Claude is pretty good at forgetting to run maven with -am flag, writing bash with heredocs that it's interpreter doesn't weird out on, using the != operator in jq. Maybe Claude has early onset dementia.

By falcor84 2025-11-251:361 reply

That's exactly what Claude Skills do [0], and while this tool search appears to be distinct, I do think that they're on the way to integrating MCP and Skills.

[0] https://code.claude.com/docs/en/skills

By esperent 2025-11-254:401 reply

I haven't had much luck with skills being called appropriately. When I have a skill called "X doer", and then I write a prompt like "Open <file> and do X", it almost never loads up the skill. I have to rewrite the prompt as "Open <file> and do X using the X doer skill".

Which is basically exactly as much effort as what I was doing previously of having prewritten sub-prompts/agents in files and loading up the file each time I want to use it.

I don't think this is an issue with how I'm writing skills, because it includes skill like the Skill Creator from Anthropic.

By slhck 2025-11-257:58

Same experience here – it seems I have to specifically tell it to use the "X skill" to trigger it reliably. I guess with all the different rules set up for Claude to follow, it needs that particular word to draw its attention to the required skill.

By JyB 2025-11-251:39

That’s exactly what it is in essence. The MCP protocol simply doesn’t have any mechanism specifications (yet) for not loading tools completely in the context. There’s nothing really strange about it. It’s just a protocol update issue.

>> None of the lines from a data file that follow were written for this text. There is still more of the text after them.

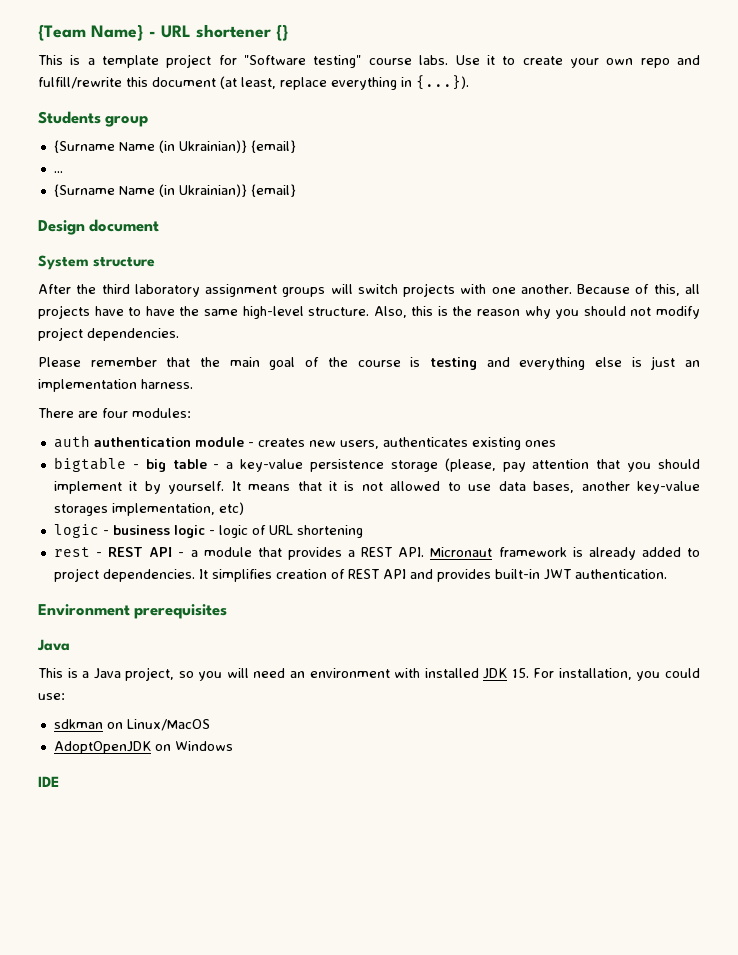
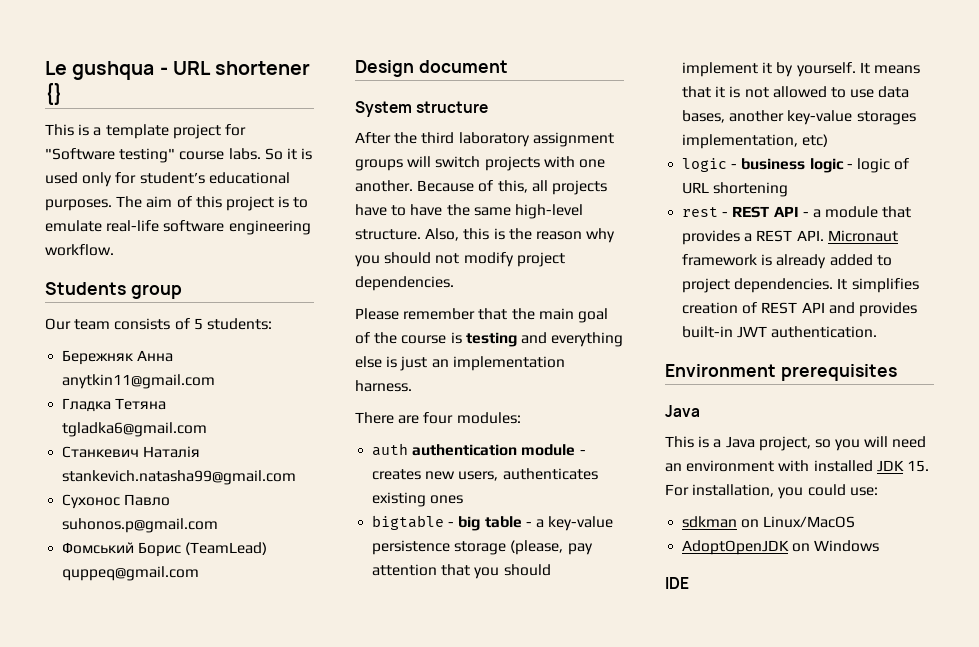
- {Team Name} - URL shortener {}
+ Le gushqua - URL shortener {}
- Use it to create your own repo and fulfill/rewrite this document (at least, replace everything in {...}).
+ So it is used only for student’s educational purposes. The aim of this project is to emulate real-life software engineering workflow.
  Students group
- {Surname Name (in Ukrainian)} {email}
- ...
- {Surname Name (in Ukrainian)} {email}
+ Our team consists of 5 students:
+ Бережняк Анна anytkin11@gmail.com
+ Гладка Тетяна tgladka6@gmail.com
+ Станкевич Наталія stankevich.natasha99@gmail.com
+ Сухонос Павло suhonos.p@gmail.com
+ Фомський Борис (TeamLead) quppeq@gmail.com

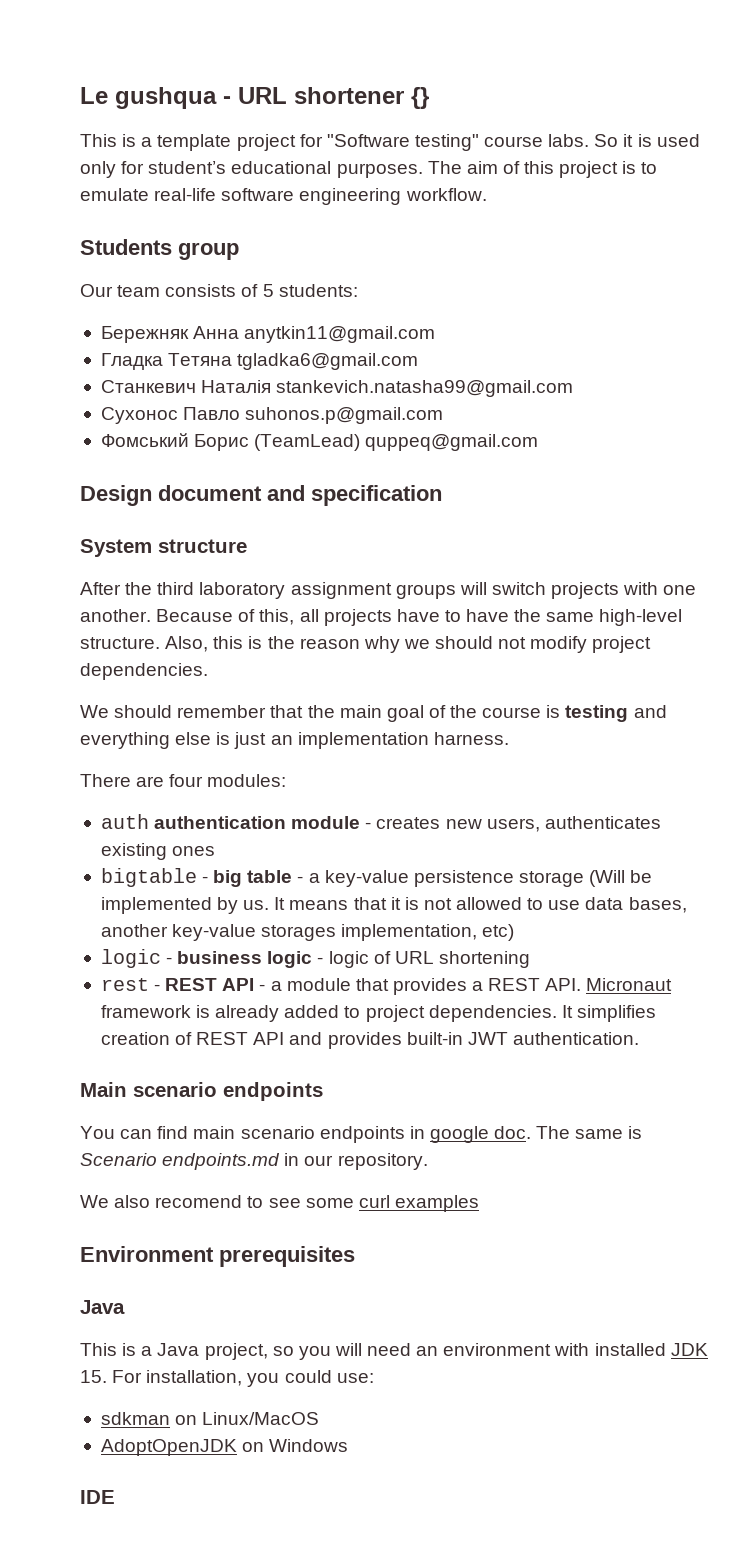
- Design document
+ Design document and specification
- Also, this is the reason why you should not modify project dependencies.
+ Also, this is the reason why we should not modify project dependencies.
- Please remember that the main goal of the course is testing and everything else is just an implementation harness.
+ We should remember that the main goal of the course is testing and everything else is just an implementation harness.
- bigtable - big table - a key-value persistence storage (please, pay attention that you should implement it by yourself.
+ bigtable - big table - a key-value persistence storage (Will be implemented by us.
+ Main scenario endpoints
+ You can find main scenario endpoints in google doc. The same is Scenario endpoints.md in our repository.
+ We also recomend to see some curl examples

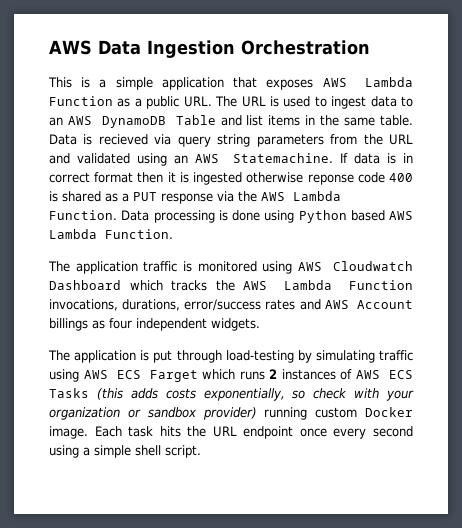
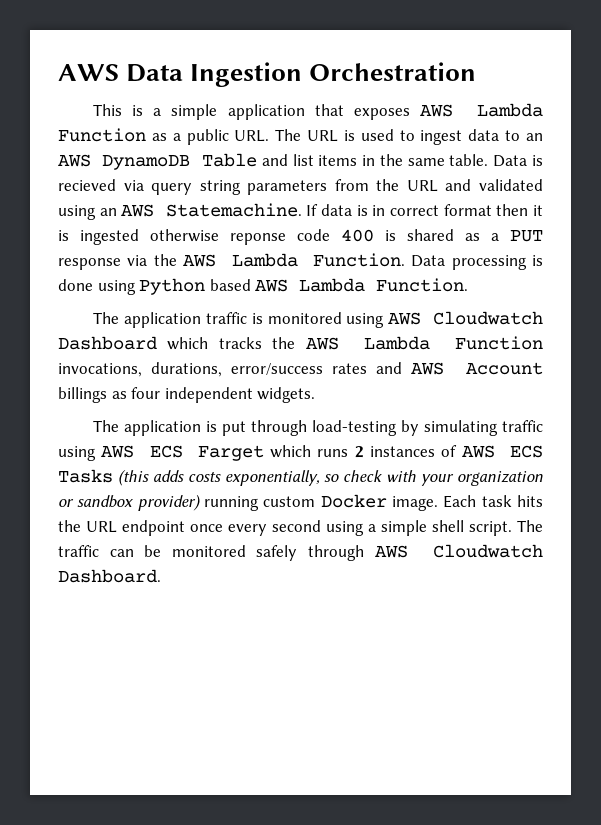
+ The traffic can be monitored safely through AWS Cloudwatch Dashboard.

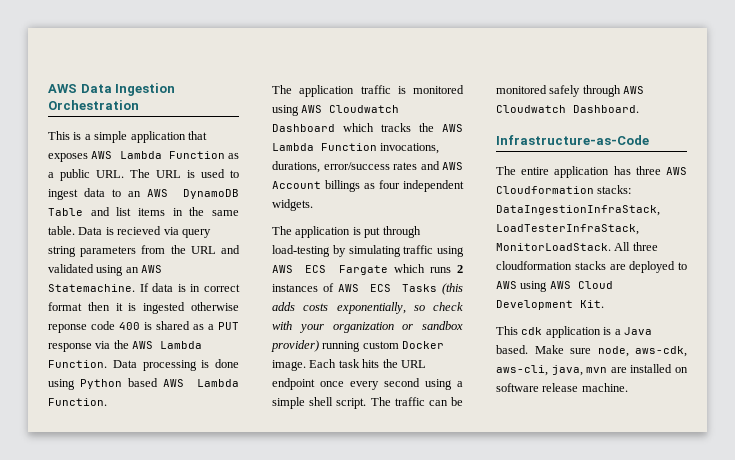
- The application is put through load-testing by simulating traffic using AWS ECS Farget which runs 2 instances of AWS ECS Tasks (this adds costs exponentially, so check with your organization or sandbox provider) running custom Docker image.
+ The application is put through load-testing by simulating traffic using AWS ECS Fargate which runs 2 instances of AWS ECS Tasks (this adds costs exponentially, so check with your organization or sandbox provider) running custom Docker image.
+ Infrastructure-as-Code
+ The entire application has three AWS Cloudformation stacks: DataIngestionInfraStack, LoadTesterInfraStack, MonitorLoadStack. All three cloudformation stacks are deployed to AWS using AWS Cloud Development Kit.
+ This cdk application is a Java based. Make sure node, aws-cdk, aws-cli, java, mvn are installed on software release machine.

By noodletheworld 2025-11-256:37

> I never really understood why you have to stuff all the tools in the context.

You probably don't for... like, trivial cases?

...but, tool use is the most fine grained point, usually, in an agent's step-by-step implementation plan; So when planning, if you don't know what tool definitions exist, an agent might end up solving a problem naively step-by-step using primitive operations, when a single tool already exists that does that, or does part of it.

Like, it's not quite as simple as "Hey, do X"

It's more like: "Hey, make a plan to do X. When you're planning, first fetch a big list of the tools that seem vaguely related to the task and make a step-by-step plan keeping in mind the tools available to you"

...and then, for each step in the plan, you can do a tool search to find the best tool for x, then invoke it.

Without a top level context of the tools, or tool categories, I think you'll end up in some dead-ends with agents trying to use very low level tools to do high level tasks and just spinning.

The higher level your tool definitions are, the worse the problem is.

I've found this is the case even now with MCP, where sometimes you have to explicitly tell an agent to use particular tools, not to try to re-invent stuff or use bash commands.